Fightball
- Cover art by Eduardo Müller
- Designers: James Ernest Mike Selinker
- Illustrators: Eduardo Müller
- Publishers: Cheapass Games
- Players: 2
- Setup time: 5 minutes
- Playing time: 20 minutes
- Chance: Medium
- Skills: Good reflexes Pattern building

= Fightball =

Card game

Fightball is a real-time card game published by Cheapass Games in 2002 in which the players try to win a futuristic basketball game.

==Description==
Fightball is a card game for two players, each of whom takes the role of a Coach of one of six teams competing in the fictional futuristic sport of Fightball.

===Components===
The game box contains a set of rules as well as two separate decks of 56 cards, one for each player, containing Players, Balls, Shots, Special Effects, and a BUZZ card in each deck. There is also a deck of 24 Field cards in three colors: green, red, and blue.

===Setup===
The Field cards are placed on any flat surface in a 5 x 5 grid with the center card missing.

===Gameplay===
The game is divided into four quarters. On an agreed upon signal, both participants simultaneously play cards that feature players, balls, shots, and special effects. The goal of the game is to create Complete Plays by forming stacks of specific types of cards. First a Shooter card must be played. A variety of other cards can then be played on the Shooter, but at some point, a Ball must also be played. Finally, a Shot card must be played. The total number of points in the stack must add up to at least 10. If the Shooter, Ball and Shot caards are played in any other order, the stack is invalid.

The opposing player can play defensive blockers on an opposing stack in an attempt to reduce the total points to less than 10.

The last card in each player's deck is the BUZZ card; when either player plays this, the quarter is immediately over. The number of Complete Plays are counted up and recorded, and all cards are returned to their respective decks and shuffled, with the BUZZ card placed on the bottom of the deck again..

The next three quarters are played in an identical fashion.

===Victory conditions===
The player who completes the most Complete Plays in four quarters is the winner.

==Publication history==
Cheapass Games was founded by James Ernest in 1995 when he had the revelation that most game owners have plenty of dice, counters, play money, and other common board game accessories, so there was no need to bundle all of those components into every game that required them. The resultant games have only the bare necessities: rules, a board if needed, and proprietary cards or counters.
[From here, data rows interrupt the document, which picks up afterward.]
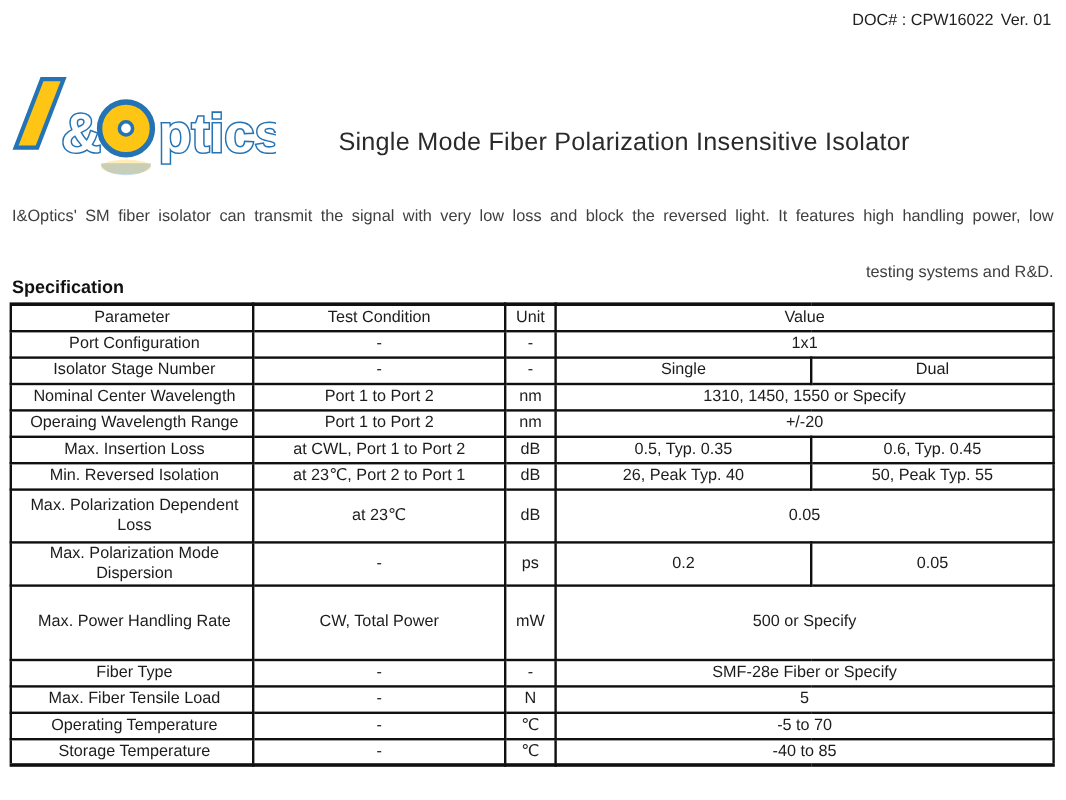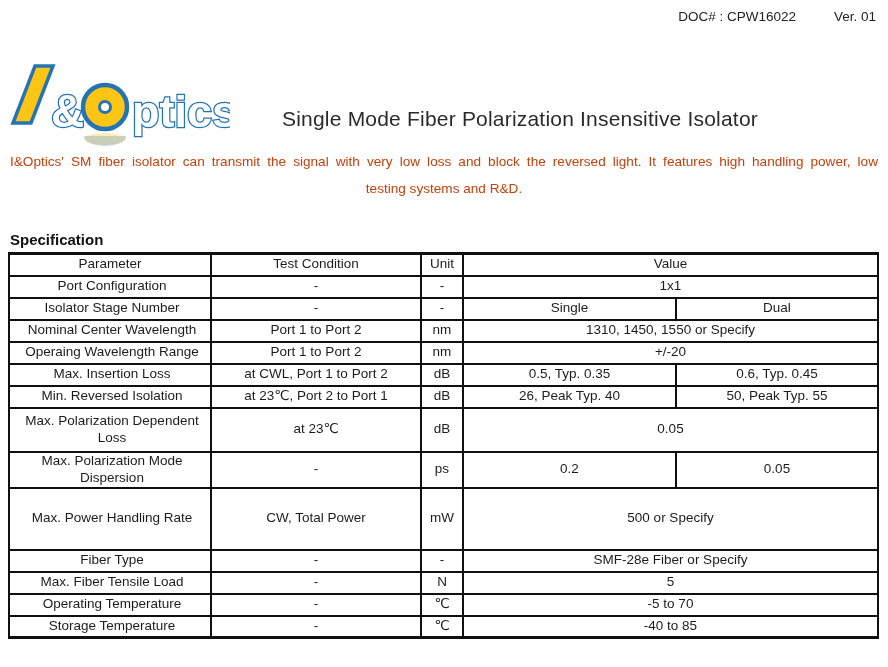--- a/index.html
+++ b/index.html
@@ -14,7 +14,7 @@
   .doc-header {
     position: absolute; top: 9px; right: 12px;
     font-size: 13.5px; color: #222;
-    display: flex; gap: 38px;
+    display: flex; gap: 6px;
   }
   .logo-wrap { position: absolute; left: 8px; top: 56px; }
   .page-title {

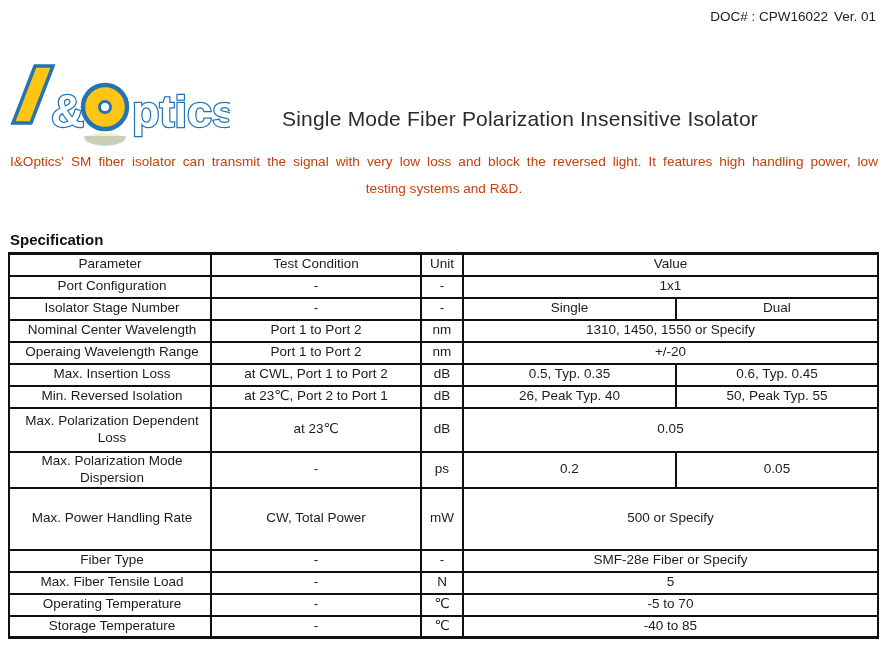--- a/index.html
+++ b/index.html
@@ -23,8 +23,8 @@
     letter-spacing: 0.2px;
   }
   .description {
-    position: absolute; left: 10px; top: 148px; width: 868px;
-    font-size: 13.6px; line-height: 27px; color: #c2410c;
+    position: absolute; left: 10px; top: 166px; width: 868px;
+    font-size: 13.6px; line-height: 27px; color: #404040;
   }
   .desc-line { text-align: justify; text-align-last: justify; }
   .desc-line.last { text-align: center; text-align-last: auto; }

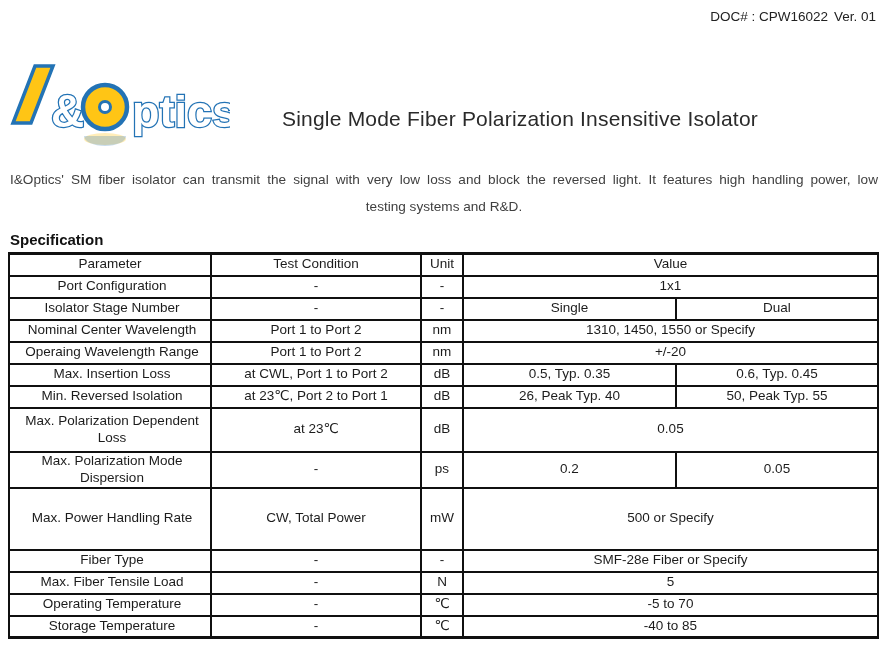--- a/index.html
+++ b/index.html
@@ -27,7 +27,7 @@
     font-size: 13.6px; line-height: 27px; color: #404040;
   }
   .desc-line { text-align: justify; text-align-last: justify; }
-  .desc-line.last { text-align: center; text-align-last: auto; }
+  .desc-line.last { text-align: right; text-align-last: auto; margin-top: 20px; }
   .section-heading {
     position: absolute; left: 10px; top: 231px;
     font-size: 15px; font-weight: bold; color: #111;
The company enjoyed success with two "real time" card games, Falling and Brawl. The third game of this series was Fightball, designed by James Ernest and Mike Selinker, with art by Eduardo Miller. When Fightball was released in 2002, the six Fightball decks were sold in pairs: Aztecs vs. The Dark, The Cruisers vs. Texas Wildcats, and Cavaliers vs. Team Sport. Each individual deck was compatible with and playable against all of the others.

==Reception==
Andy Vetromile, writing for Pyramid, noted, "it's not easy to keep track of everything. The first few games, players will probably play by taking turns just to get used to the rules; even so, the game is challenging, and you'll end up making a lot of costly mistakes ... The learning curve isn't a huge problem, but it isn't insignificant either, and oversights continue to creep in even after a number of games." Vetromile also warned, "As awkward as the fast round is, the scoring round can be a real bookkeeping nightmare — paper and pencil are highly recommended." Vetromile concluded, "Fightball has imperfections, to be sure, and they aren't nitpicks ... The game may be tiring to play, but it won't get dull anytime soon"

The Polish website Games Fanatic thought the game had its good points, but pointed out many problems including the actual playing surface, writing, "The sprawling playing field makes it impossible to see the entire field at once. The number of events, the need to count (although roughly estimate) points in stacks, and trying to match colors make controlling the game difficult, if not impossible, especially when you also have to keep track of your opponent's actions." The review concluded by encouraging readers to try it.